- **INFORMATION**
------------------------------------

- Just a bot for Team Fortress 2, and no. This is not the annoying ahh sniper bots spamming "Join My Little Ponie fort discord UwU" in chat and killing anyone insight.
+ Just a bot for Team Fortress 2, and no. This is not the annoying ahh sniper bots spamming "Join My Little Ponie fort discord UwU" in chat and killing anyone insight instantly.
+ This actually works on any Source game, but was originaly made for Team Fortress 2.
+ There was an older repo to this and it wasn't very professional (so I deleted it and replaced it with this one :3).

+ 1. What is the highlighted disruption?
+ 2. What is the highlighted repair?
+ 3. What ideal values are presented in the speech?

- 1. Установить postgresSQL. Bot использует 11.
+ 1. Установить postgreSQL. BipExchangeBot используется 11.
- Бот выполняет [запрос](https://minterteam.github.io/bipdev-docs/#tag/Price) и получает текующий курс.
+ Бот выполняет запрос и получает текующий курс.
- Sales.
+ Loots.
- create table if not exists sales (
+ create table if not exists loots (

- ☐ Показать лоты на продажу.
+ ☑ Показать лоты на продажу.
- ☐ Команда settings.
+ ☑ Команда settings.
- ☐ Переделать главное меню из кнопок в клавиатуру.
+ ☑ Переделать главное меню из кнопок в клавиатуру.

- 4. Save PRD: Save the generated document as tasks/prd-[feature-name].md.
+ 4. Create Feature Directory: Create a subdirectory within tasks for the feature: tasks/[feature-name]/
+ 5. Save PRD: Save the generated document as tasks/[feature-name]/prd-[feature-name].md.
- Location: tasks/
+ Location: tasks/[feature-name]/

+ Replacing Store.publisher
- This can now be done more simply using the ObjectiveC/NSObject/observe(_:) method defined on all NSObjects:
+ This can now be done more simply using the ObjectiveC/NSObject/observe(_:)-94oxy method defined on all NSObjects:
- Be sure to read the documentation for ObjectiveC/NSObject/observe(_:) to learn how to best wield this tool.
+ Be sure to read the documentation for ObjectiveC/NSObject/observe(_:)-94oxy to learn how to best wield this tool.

------------------------------------

- **PROBLEM REQUIREMENTS**
From the data above, copy each line with the string "tool" in it.

- **EXERCISE RESPONSE**
- Be sure to read the documentation for ObjectiveC/NSObject/observe(_:) to learn how to best wield this tool.
+ Be sure to read the documentation for ObjectiveC/NSObject/observe(_:)-94oxy to learn how to best wield this tool.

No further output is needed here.